*** Material for the task Section Begins ***

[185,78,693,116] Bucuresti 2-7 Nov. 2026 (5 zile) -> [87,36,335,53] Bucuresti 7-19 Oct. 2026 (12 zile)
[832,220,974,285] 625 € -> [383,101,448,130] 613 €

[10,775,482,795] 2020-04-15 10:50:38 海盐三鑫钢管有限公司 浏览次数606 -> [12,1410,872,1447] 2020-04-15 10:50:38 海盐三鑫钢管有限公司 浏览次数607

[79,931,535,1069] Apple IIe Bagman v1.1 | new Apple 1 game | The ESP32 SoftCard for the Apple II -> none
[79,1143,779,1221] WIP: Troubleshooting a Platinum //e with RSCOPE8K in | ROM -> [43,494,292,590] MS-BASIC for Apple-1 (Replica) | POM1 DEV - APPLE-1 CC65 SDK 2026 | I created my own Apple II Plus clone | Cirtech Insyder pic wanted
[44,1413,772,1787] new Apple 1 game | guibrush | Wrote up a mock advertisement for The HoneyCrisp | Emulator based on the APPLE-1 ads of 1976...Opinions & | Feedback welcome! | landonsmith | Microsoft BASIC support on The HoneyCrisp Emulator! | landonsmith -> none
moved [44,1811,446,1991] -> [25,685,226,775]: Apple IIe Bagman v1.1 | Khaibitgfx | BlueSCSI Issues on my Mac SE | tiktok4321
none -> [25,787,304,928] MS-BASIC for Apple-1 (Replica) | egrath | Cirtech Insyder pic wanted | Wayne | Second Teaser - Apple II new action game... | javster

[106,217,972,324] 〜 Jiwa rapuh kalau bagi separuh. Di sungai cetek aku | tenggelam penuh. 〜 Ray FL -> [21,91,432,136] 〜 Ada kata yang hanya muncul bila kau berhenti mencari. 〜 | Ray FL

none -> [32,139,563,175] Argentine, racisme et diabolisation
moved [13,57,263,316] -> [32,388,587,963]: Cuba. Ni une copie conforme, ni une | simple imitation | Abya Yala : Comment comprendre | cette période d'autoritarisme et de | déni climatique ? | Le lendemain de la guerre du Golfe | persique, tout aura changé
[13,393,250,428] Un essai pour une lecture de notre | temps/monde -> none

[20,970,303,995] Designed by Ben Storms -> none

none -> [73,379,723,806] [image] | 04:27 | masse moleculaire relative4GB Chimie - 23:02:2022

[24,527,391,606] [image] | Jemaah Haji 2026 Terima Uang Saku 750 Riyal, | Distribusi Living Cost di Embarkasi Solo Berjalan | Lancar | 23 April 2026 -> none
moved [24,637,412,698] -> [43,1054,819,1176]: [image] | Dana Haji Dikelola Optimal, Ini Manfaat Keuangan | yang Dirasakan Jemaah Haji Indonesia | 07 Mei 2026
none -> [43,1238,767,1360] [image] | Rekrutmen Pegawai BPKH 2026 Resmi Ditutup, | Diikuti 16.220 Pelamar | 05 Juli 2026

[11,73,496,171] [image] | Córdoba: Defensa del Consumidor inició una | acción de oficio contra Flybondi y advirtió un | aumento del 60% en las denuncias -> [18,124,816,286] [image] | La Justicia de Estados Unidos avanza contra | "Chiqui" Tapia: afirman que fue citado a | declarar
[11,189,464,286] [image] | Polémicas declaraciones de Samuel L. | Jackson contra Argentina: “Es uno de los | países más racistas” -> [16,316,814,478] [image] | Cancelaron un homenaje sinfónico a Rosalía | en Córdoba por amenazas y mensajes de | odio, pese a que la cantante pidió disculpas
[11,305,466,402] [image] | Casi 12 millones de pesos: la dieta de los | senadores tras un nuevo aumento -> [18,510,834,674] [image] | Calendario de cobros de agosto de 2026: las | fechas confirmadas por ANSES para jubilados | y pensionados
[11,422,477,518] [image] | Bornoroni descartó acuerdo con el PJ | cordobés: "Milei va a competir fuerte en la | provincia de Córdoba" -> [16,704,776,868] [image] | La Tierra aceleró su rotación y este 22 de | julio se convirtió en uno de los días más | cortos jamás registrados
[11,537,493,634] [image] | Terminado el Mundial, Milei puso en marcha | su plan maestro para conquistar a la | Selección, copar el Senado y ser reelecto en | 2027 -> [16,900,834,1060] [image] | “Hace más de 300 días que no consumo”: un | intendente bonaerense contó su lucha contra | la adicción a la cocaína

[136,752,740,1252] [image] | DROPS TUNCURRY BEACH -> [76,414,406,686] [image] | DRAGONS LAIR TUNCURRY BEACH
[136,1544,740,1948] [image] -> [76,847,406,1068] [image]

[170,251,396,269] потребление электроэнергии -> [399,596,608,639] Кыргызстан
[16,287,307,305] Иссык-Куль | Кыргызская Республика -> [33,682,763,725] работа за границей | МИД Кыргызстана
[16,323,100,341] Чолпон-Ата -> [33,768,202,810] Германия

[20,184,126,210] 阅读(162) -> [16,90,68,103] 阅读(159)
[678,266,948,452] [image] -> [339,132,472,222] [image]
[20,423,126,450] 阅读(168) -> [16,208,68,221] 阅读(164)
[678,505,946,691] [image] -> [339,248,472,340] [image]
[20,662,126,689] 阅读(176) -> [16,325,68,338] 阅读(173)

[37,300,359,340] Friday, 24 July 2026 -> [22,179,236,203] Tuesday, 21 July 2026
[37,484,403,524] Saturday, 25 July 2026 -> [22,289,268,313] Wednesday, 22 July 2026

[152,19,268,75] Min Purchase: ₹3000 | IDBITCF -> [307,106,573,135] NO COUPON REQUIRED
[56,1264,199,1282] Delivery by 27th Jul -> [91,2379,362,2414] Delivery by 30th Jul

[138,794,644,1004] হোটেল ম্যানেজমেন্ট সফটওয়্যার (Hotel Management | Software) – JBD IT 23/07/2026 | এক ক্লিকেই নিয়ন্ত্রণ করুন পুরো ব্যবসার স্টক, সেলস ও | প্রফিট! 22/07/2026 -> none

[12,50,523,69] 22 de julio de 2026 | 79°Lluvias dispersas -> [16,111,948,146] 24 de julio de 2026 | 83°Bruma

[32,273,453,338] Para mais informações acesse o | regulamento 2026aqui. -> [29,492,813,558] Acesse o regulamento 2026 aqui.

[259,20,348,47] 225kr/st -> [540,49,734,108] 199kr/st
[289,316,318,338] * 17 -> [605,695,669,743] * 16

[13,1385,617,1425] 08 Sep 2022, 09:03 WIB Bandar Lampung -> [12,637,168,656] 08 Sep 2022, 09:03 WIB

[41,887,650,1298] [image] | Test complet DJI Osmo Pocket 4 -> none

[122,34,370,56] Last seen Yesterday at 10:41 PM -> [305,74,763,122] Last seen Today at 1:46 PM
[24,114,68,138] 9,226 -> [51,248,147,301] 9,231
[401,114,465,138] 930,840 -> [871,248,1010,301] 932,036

*** Material for the task Section Ends ***

# Exercise brief:
Locate the word "Replica" in the records and collect each line it appears in.

# Exercise solution:
[79,1143,779,1221] WIP: Troubleshooting a Platinum //e with RSCOPE8K in | ROM -> [43,494,292,590] MS-BASIC for Apple-1 (Replica) | POM1 DEV - APPLE-1 CC65 SDK 2026 | I created my own Apple II Plus clone | Cirtech Insyder pic wanted
none -> [25,787,304,928] MS-BASIC for Apple-1 (Replica) | egrath | Cirtech Insyder pic wanted | Wayne | Second Teaser - Apple II new action game... | javster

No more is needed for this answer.